Front-end code change data:
┄┄┄┄┄┄┄┄┄┄

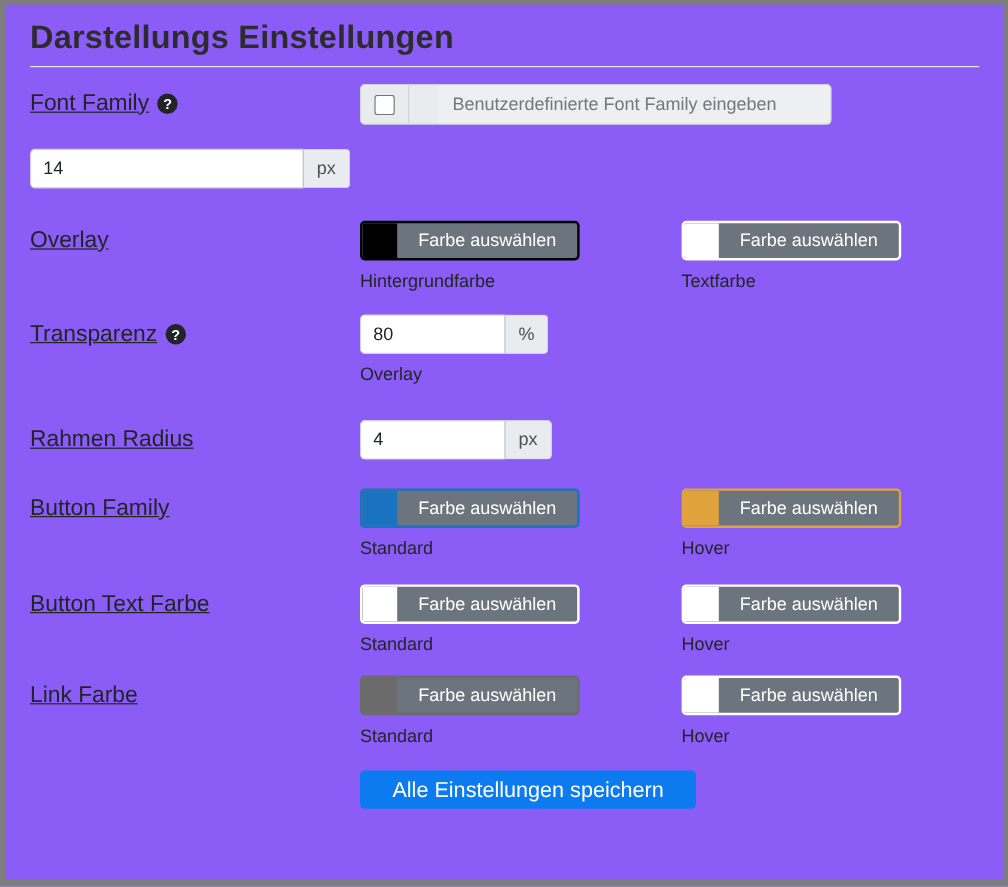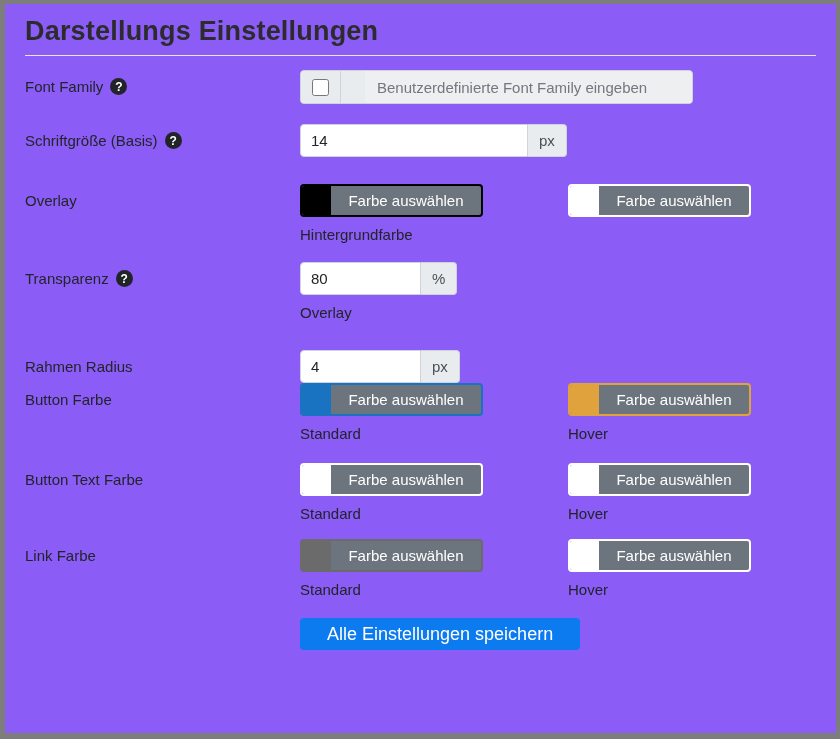"Font Family" .row-label { font-size: 15px -> 19px; text-decoration: none -> underline }
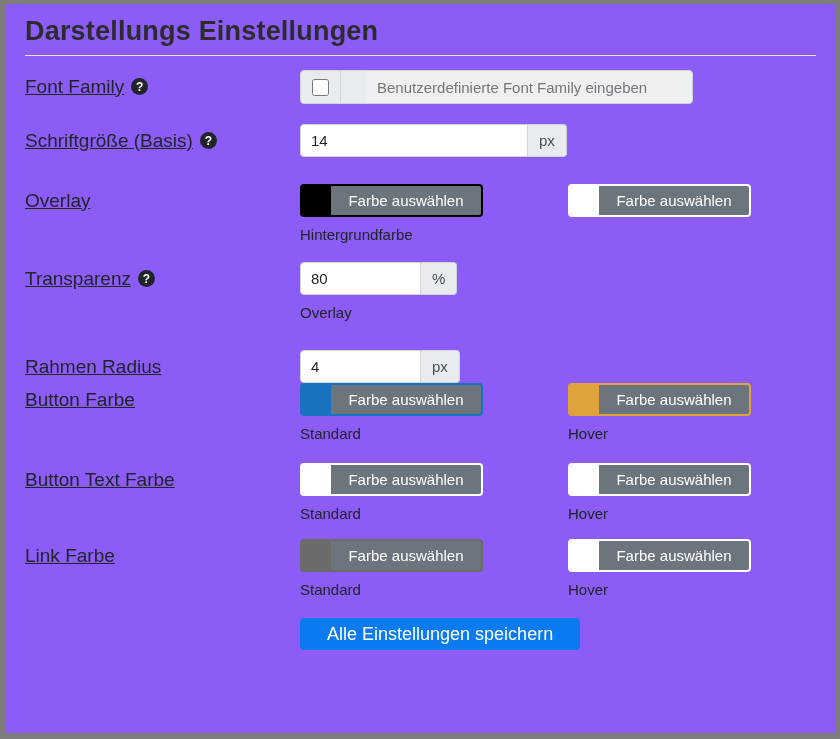"Schriftgröße (Basis)" div.row-label { html: <div> <span>Schriftgröße (Basis)</span> <span></span> </div> -> none }
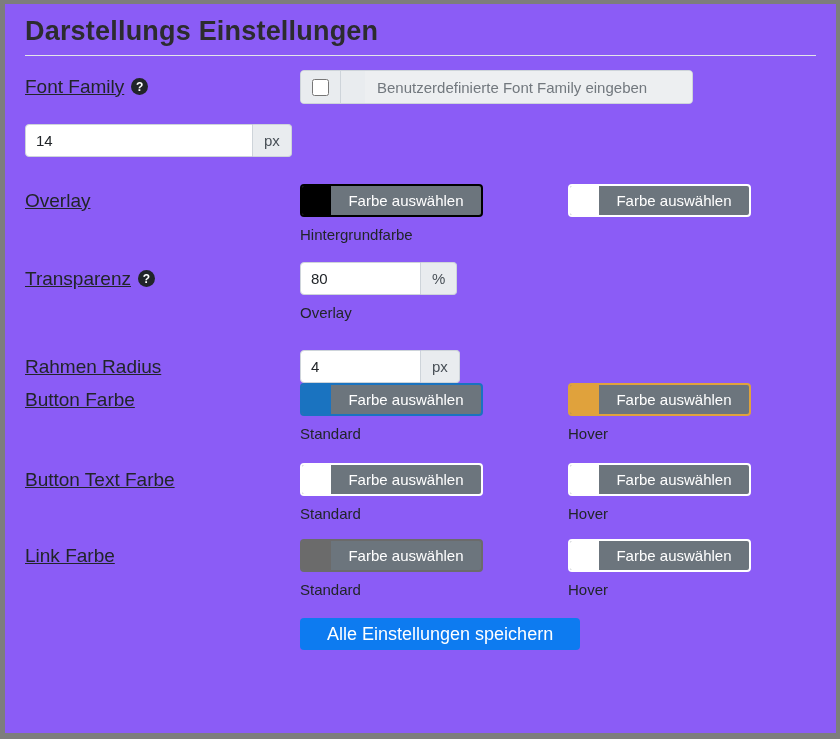"Textfarbe" div.caption { html: none -> <div>Textfarbe</div> }
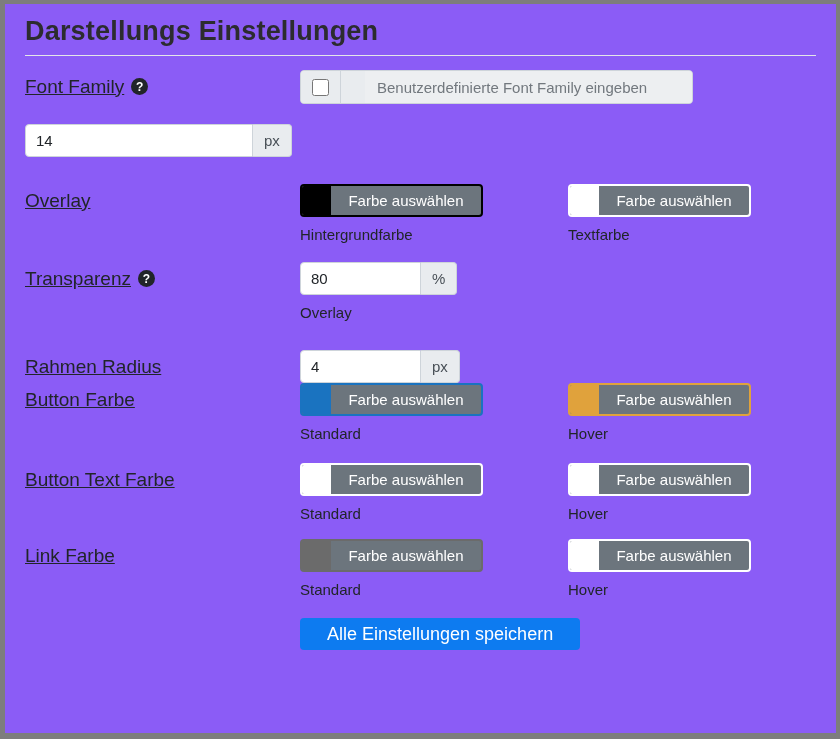"Rahmen Radius" .mb24 { margin-bottom: none -> 24px }
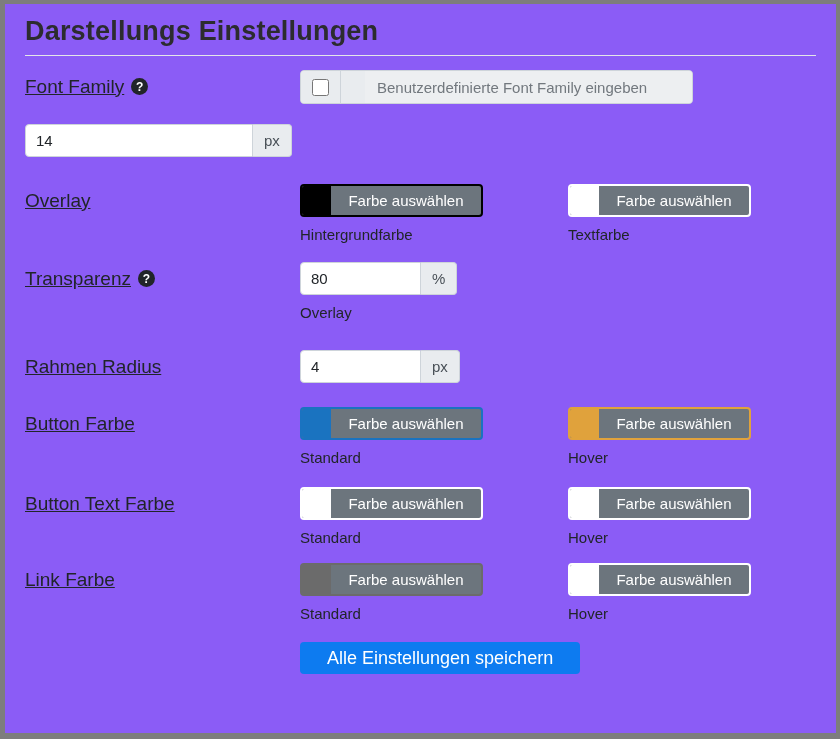"Button Farbe" span { text: Farbe -> Family }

┄┄┄┄┄┄┄┄┄┄

[Directions]: Write out the data again word for word, minus any images.

[Response to the exercise]:
"Font Family" .row-label { font-size: 15px -> 19px; text-decoration: none -> underline }
"Schriftgröße (Basis)" div.row-label { html: <div> <span>Schriftgröße (Basis)</span> <span></span> </div> -> none }
"Textfarbe" div.caption { html: none -> <div>Textfarbe</div> }
"Rahmen Radius" .mb24 { margin-bottom: none -> 24px }
"Button Farbe" span { text: Farbe -> Family }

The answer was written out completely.